TASK TO CARRY OUT =
The answer must be every line from the entries below that contains "width".
(DATA PROVIDED Opens)
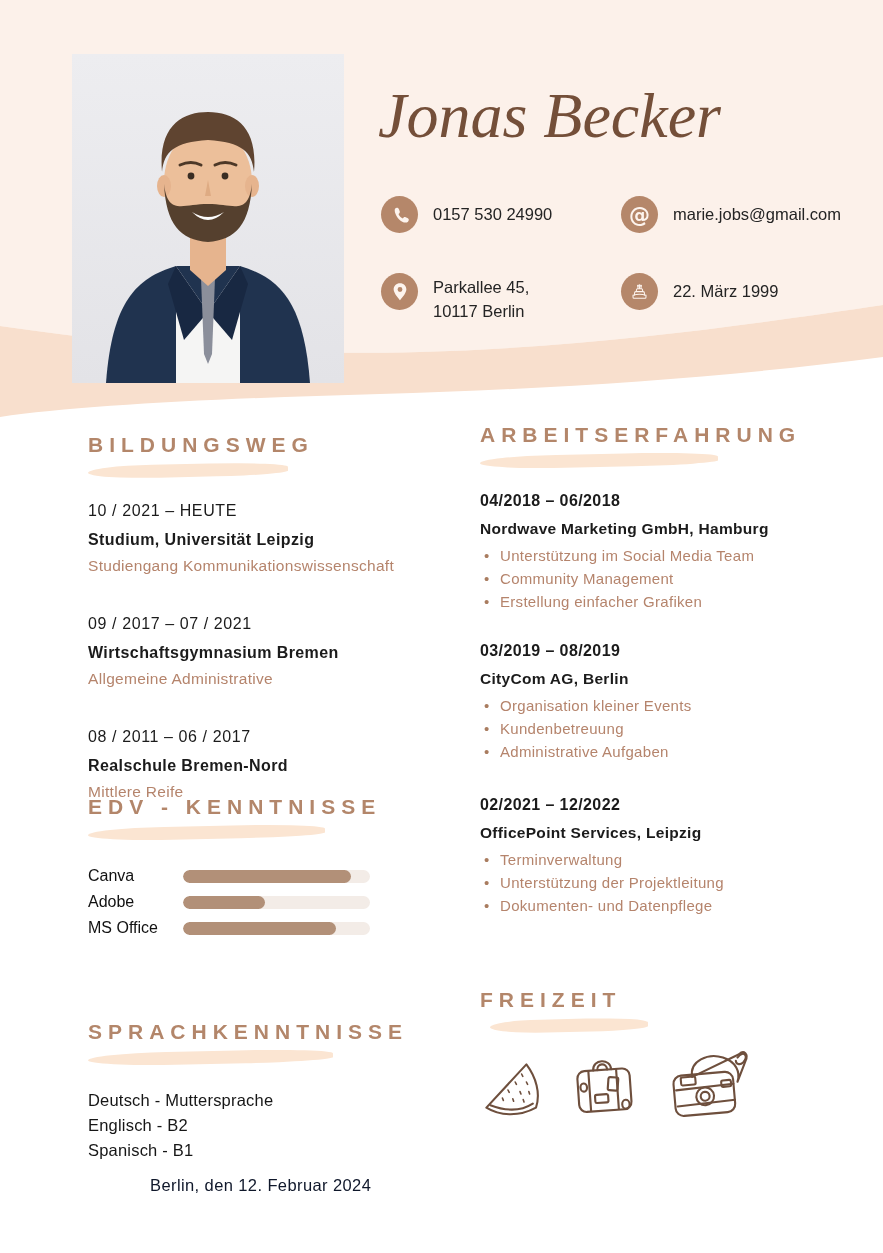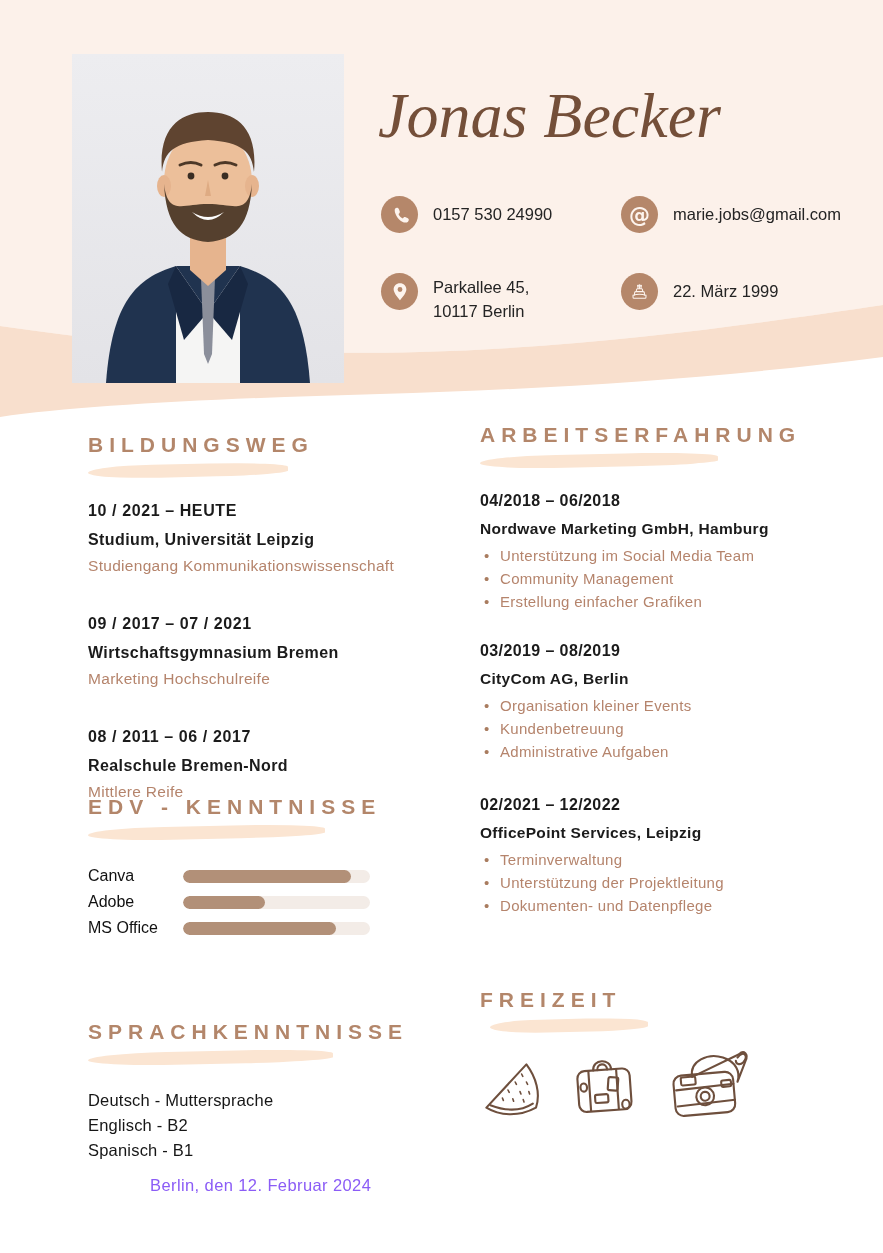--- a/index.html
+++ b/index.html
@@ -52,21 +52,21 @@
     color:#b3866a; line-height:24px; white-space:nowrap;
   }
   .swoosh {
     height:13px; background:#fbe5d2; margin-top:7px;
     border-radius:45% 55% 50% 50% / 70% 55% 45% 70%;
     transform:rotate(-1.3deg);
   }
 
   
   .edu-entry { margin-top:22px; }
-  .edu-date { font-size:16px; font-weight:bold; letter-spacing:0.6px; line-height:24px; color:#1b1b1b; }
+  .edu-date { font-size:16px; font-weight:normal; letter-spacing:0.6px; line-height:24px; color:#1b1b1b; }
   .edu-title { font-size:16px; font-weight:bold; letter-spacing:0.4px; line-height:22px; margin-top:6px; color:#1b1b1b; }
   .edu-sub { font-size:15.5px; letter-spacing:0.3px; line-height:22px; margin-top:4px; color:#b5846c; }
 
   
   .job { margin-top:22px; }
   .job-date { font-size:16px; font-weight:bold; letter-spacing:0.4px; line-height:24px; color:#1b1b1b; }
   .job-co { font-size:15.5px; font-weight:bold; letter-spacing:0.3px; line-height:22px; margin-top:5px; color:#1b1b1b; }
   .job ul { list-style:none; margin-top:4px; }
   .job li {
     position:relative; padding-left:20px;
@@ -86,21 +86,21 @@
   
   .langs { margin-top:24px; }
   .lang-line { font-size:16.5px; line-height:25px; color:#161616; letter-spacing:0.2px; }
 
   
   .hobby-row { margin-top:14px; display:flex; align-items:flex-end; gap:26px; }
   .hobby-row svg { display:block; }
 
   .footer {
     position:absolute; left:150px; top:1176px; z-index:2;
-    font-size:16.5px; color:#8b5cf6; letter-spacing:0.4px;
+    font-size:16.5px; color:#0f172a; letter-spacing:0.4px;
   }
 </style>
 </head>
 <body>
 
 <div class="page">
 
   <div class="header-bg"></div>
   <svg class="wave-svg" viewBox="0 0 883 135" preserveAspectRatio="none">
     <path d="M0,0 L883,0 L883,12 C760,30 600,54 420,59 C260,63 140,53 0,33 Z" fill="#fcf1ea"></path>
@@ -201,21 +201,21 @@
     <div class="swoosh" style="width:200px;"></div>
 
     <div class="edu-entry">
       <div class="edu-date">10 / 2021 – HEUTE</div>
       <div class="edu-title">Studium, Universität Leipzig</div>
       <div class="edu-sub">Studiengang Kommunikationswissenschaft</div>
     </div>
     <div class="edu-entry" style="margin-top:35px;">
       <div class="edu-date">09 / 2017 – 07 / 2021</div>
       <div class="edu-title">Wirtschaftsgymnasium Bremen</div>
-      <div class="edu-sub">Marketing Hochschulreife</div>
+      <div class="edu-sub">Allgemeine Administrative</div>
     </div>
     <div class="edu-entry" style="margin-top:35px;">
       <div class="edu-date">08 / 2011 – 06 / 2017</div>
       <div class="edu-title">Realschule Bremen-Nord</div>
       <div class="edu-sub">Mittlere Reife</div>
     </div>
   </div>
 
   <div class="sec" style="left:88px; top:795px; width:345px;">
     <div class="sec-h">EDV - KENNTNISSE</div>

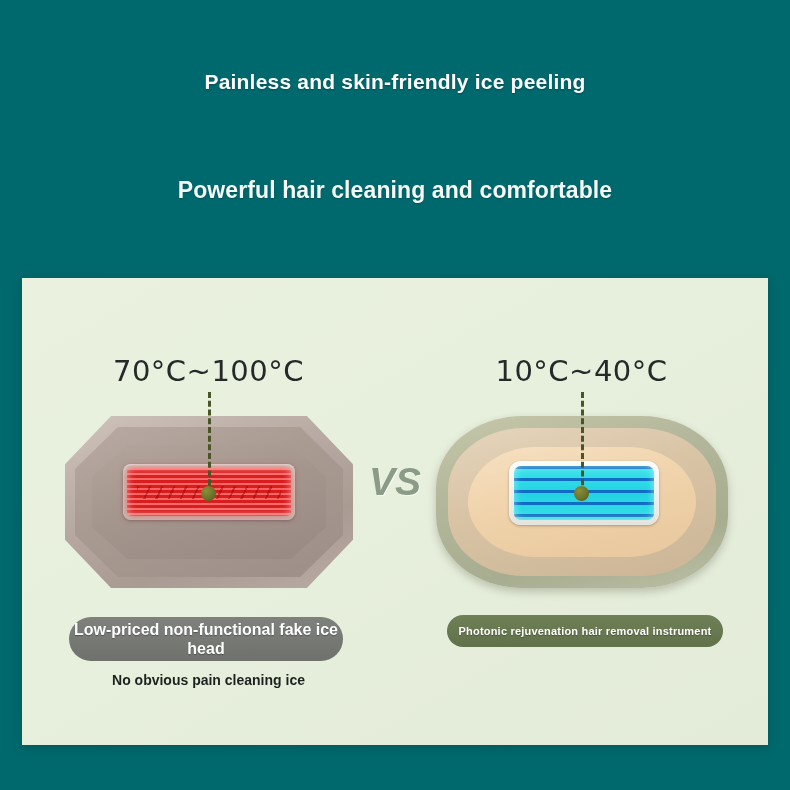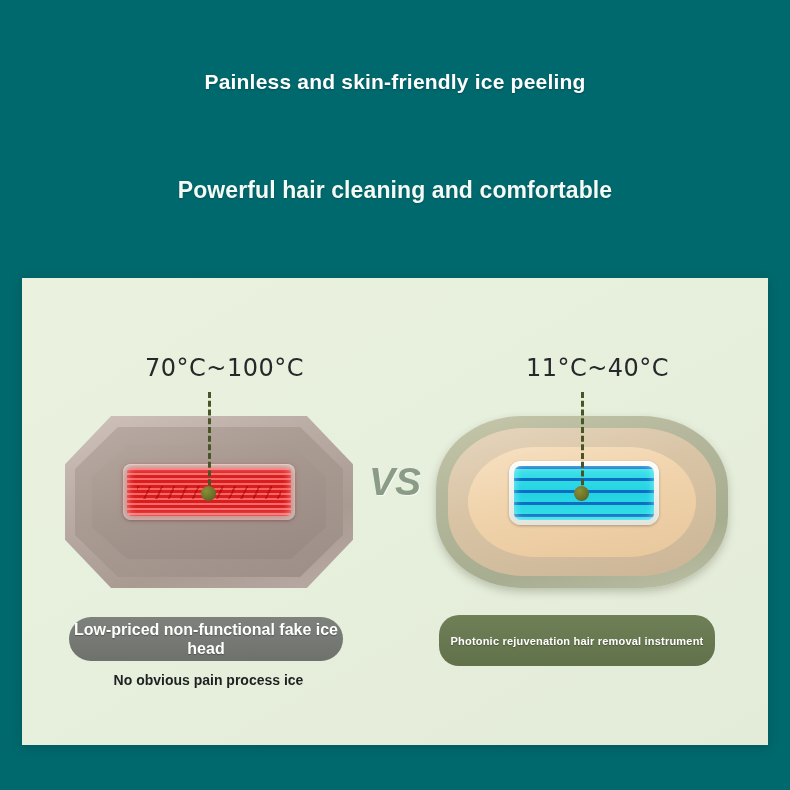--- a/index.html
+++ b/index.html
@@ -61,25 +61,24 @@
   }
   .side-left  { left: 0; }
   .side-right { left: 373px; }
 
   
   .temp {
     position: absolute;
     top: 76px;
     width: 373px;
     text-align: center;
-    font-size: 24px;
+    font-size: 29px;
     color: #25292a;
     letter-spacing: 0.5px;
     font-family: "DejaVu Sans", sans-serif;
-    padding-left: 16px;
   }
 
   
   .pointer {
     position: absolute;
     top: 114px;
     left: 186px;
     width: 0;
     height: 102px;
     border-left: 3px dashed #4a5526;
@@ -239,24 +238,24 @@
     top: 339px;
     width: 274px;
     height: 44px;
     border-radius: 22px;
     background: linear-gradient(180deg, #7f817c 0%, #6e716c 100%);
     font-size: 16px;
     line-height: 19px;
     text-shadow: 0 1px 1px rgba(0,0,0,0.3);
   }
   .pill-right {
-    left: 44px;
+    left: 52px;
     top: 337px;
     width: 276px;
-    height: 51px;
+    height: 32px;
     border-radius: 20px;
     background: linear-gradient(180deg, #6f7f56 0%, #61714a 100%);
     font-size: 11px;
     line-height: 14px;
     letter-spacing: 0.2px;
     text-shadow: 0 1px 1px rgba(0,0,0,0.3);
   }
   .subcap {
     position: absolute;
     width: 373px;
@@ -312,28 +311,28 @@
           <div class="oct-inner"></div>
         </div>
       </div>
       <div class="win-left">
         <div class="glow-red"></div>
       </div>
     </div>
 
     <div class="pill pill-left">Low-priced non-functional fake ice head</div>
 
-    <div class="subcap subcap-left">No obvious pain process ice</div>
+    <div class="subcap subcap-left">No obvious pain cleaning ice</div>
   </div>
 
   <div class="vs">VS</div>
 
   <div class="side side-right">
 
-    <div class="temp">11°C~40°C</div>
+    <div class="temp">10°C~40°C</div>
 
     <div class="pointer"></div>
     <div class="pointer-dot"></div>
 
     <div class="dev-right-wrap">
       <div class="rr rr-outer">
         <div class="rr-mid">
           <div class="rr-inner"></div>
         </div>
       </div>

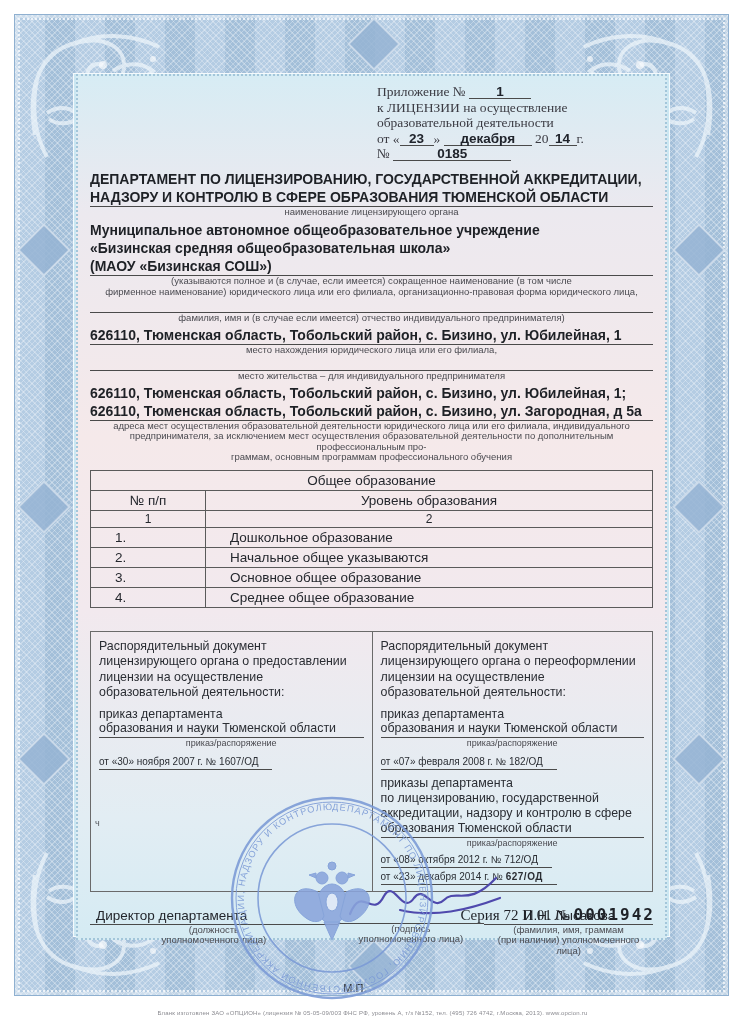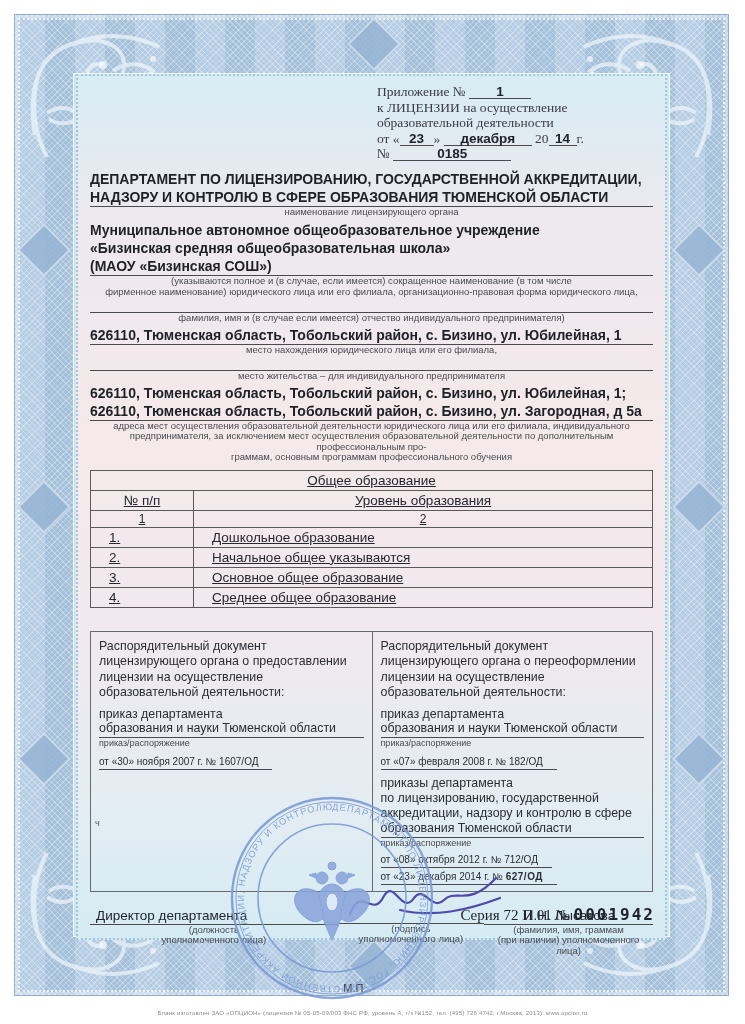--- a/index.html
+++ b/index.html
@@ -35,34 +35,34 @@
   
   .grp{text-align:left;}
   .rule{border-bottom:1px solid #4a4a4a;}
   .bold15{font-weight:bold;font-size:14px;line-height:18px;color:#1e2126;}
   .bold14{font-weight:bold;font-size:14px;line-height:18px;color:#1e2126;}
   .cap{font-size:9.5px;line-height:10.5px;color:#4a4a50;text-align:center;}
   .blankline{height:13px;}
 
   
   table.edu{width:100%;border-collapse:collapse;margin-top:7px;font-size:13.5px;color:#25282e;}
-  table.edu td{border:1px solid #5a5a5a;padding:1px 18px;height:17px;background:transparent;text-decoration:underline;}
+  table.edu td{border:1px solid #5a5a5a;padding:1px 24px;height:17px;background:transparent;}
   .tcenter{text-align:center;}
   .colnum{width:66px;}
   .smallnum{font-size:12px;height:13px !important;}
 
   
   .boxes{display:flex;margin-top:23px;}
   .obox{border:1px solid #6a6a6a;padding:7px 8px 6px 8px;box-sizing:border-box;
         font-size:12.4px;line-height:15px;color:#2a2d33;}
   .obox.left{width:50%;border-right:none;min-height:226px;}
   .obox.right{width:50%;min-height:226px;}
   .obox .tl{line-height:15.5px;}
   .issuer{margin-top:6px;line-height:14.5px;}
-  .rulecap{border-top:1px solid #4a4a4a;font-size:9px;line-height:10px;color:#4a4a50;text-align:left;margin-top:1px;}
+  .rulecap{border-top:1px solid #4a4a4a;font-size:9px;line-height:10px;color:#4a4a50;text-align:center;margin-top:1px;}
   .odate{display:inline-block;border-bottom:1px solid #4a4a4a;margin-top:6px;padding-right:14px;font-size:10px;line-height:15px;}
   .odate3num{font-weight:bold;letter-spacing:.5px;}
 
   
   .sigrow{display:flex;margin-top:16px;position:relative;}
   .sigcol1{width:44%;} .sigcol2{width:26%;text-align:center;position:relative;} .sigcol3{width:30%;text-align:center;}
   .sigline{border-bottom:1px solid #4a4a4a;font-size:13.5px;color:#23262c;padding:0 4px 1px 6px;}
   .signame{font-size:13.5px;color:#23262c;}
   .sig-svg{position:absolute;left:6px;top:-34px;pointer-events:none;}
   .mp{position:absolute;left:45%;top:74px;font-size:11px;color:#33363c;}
(DATA PROVIDED Closes)
EXPECTED OUTPUT =
     <div class="swoosh" style="width:200px;"></div>
   <div class="sec" style="left:88px; top:795px; width:345px;">
     width: 373px;
     width: 0;
     width: 274px;
     width: 276px;
     width: 373px;
   table.edu{width:100%;border-collapse:collapse;margin-top:7px;font-size:13.5px;color:#25282e;}
   .colnum{width:66px;}
   .obox.left{width:50%;border-right:none;min-height:226px;}
   .obox.right{width:50%;min-height:226px;}
   .sigcol1{width:44%;} .sigcol2{width:26%;text-align:center;position:relative;} .sigcol3{width:30%;text-align:center;}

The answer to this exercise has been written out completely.